TALKING of hospitals, a reader tells us he was recovering after an operation in one such establishment, and when a cheery nurse passed his bed and saw the piece of fruit a visitor had brought him, she chirped: “An apple a day keeps the doctor away.” He couldn’t stop himself from replying: “That’s true! It’s been three days since my op and I’ve not seen a doctor since.”

 

GROWING old, continued. A Prestwick reader tells us: “I wear one of these wristbands that records how many steps I take during the day. I now wear it to bed at night as I get up to go to the loo that often that I might as well add it to my total.”

 

A STUDENT doctor in Glasgow swears to us that he asked a patient, when taking his medical history, if there was anything that ran in the family that he should know about, and the auld fella replied: “Disappointment.”

 

ROSEMARY Clark from Kilbarchan was in the accident and emergency department at Paisley’s RAH when she overheard a fellow attendee being asked if he had taken anything for pain relief. “Yes,” he replied. “A few cans of lager.”

 

WE squeeze in a final GP story as Niall MacDonald tells us: “A doctor who practised on Paisley Road West had in his small consulting room a pair of footprints marked on the carpet. It must have confused some patients who thought it had something to do with some esoteric treatment.
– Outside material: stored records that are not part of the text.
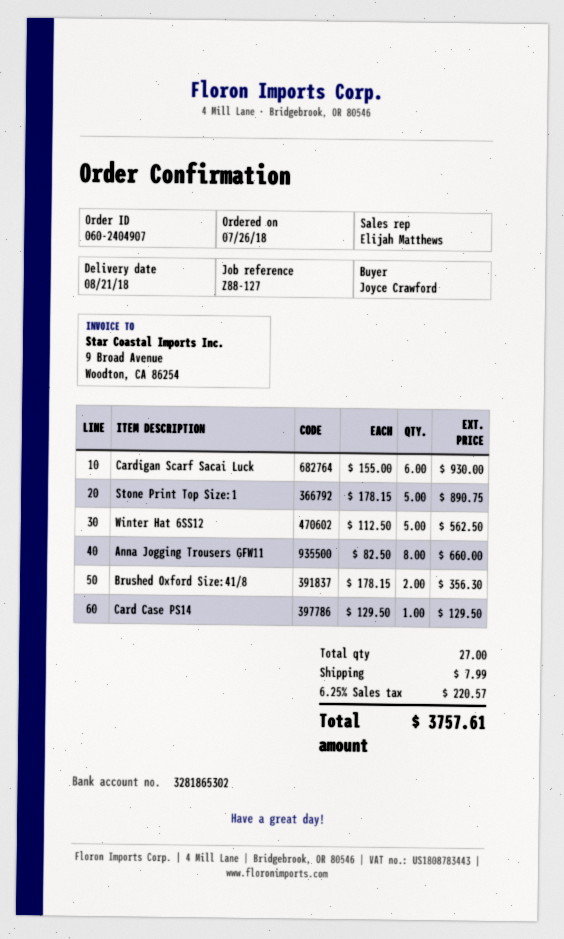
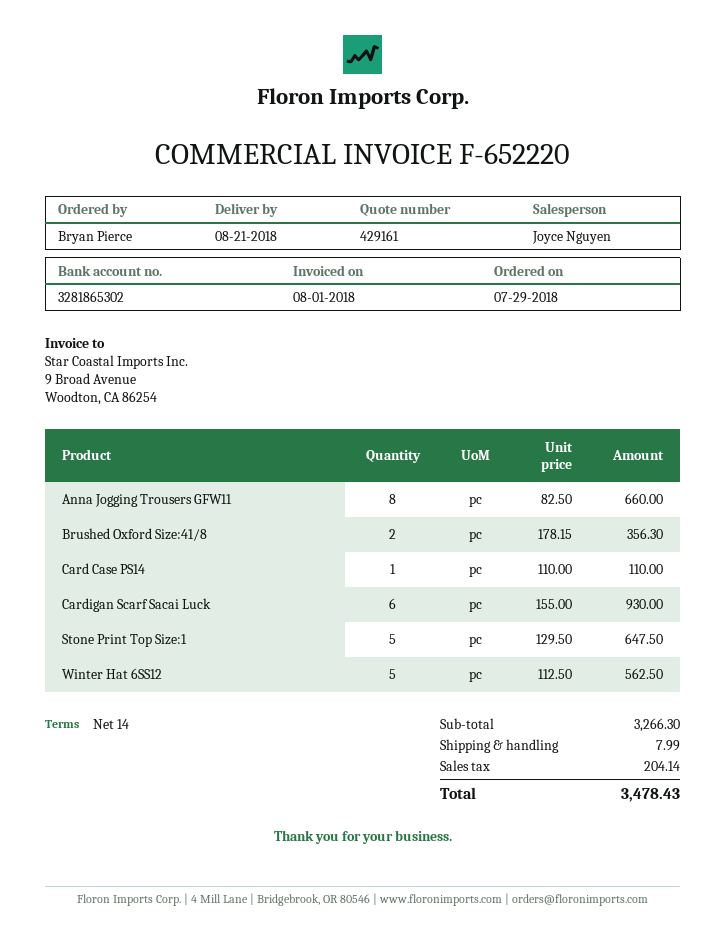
order date: 2018-07-26 -> 2018-07-29
ordered by: Joyce Crawford -> Bryan Pierce
sales rep: Elijah Matthews -> Joyce Nguyen
Stone Print Top Size:1: 5 x 178.15 = 890.75 -> 5 x 129.50 = 647.50
Card Case PS14: 1 x 129.50 = 129.50 -> 1 x 110.00 = 110.00
tax: 220.57 -> 204.14
total: 3757.61 -> 3478.43

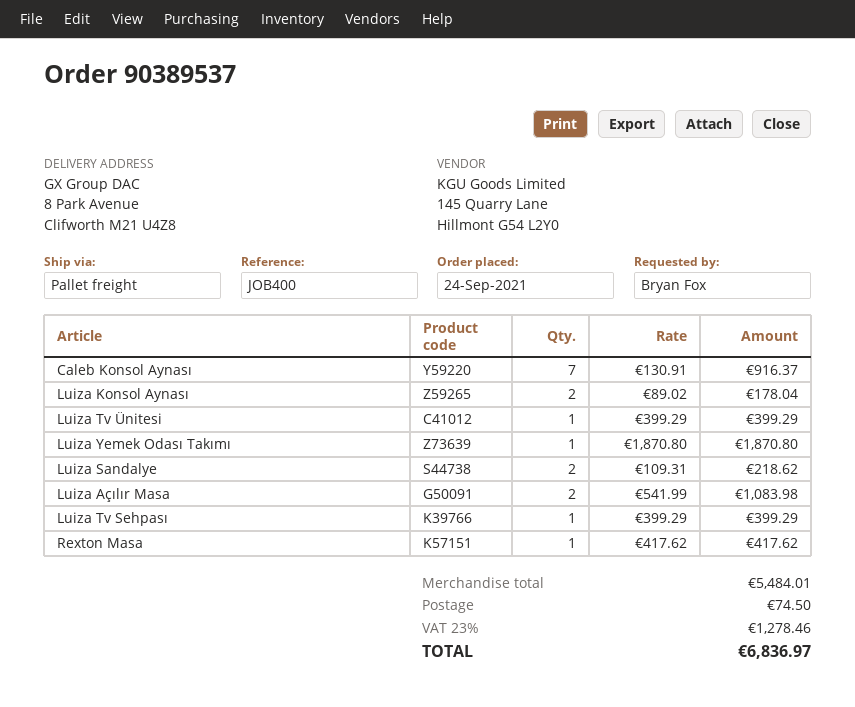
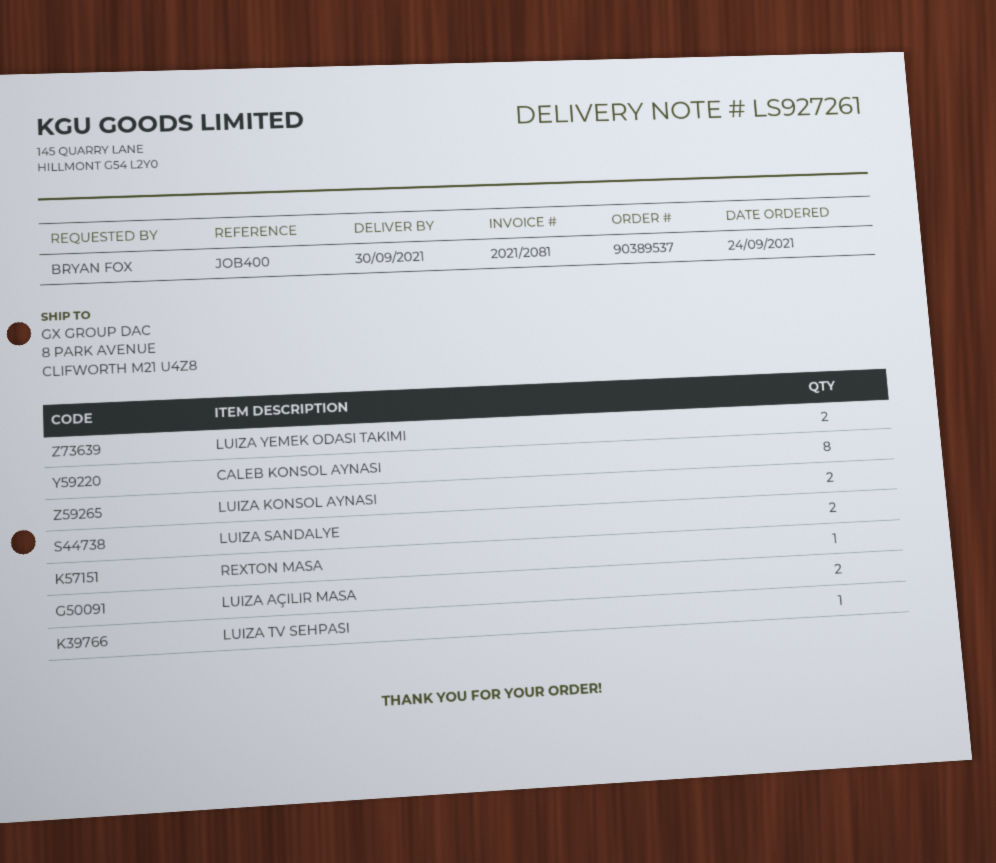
Caleb Konsol Aynası: 7 -> 8
Luiza Tv Ünitesi: 1 -> none
Luiza Yemek Odası Takımı: 1 -> 2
The truth was simpler – if he placed his feet in the marks he could swing his 5-iron without hitting anything.

“Must have been less pressured times in the NHS.”

 

GROWING old, continued. A reader confesses: “I was telling a story involving a bus conductor. My son asked, ‘What is a bus conductor?’ When I explain, my daughter says she thought I had said ‘a busking doctor’.”

 

WE finished our GP stories, so let’s call this a Millport story. Says reader Margaret McGregor: “My late father was very friendly with the Millport GP, who told him that he was called out to see a young boy who became unwell on coming home from school. Examining the boy, the GP asked if he passed water that day. The boy replied no, he hadn’t, as he had come home by the back road.”

 

GROWING old, continued. Says a Muirend reader: “Not sure if it’s an age thing but I found myself visiting neighbours who had a child gate installed at the bottom of the stairs. I needed to go upstairs to use the loo but couldn’t work out how to open the child gate. Gave up and waited for someone else to go upstairs.”

 

Brats

 

MORE on older folk and technology, as Shauna Wright declares: “I’d like to thank whoever told my mum that WTF means ‘wow that’s fantastic’. Her texts are so much more fun now.”

 

WE pass on the observations of Still Game actor Sanjeev Kohli, who muses: “Feel sorry for this generation who have never used a phone box. It’s not the same, urinating into a mobile.”

 

a picture of the warning sign about not putting bags of popcorn below the automatic hand dryer in a cinema toilet reminds Celia Dearing: “I was in the Ladies at the old Dumfries and Galloway Hospital, and as there was no shelf I rested my handbag in a sink. The motion-activated tap came on, pouring water into my bag. Mod cons, huh!”

 

A NEWS story stated that using mobile phones after 10 pm can trigger depression and loneliness, according to research.

A reader tells us: “I used to take my mobile phone to bed but stopped after I dropped it one night and thought it had bounced under the bed.

“I got down on my knees, peered under the bed and couldn’t see it.

“Without thinking, I noticed my phone lying beside my leg so I picked it up and used the light in the phone to look for it under the bed. Then the penny dropped.”

 

TODAY’S piece of daftness comes from an Ayr reader who emails: “I found out I was colour-blind yesterday. To be honest, it came totally out of the green.”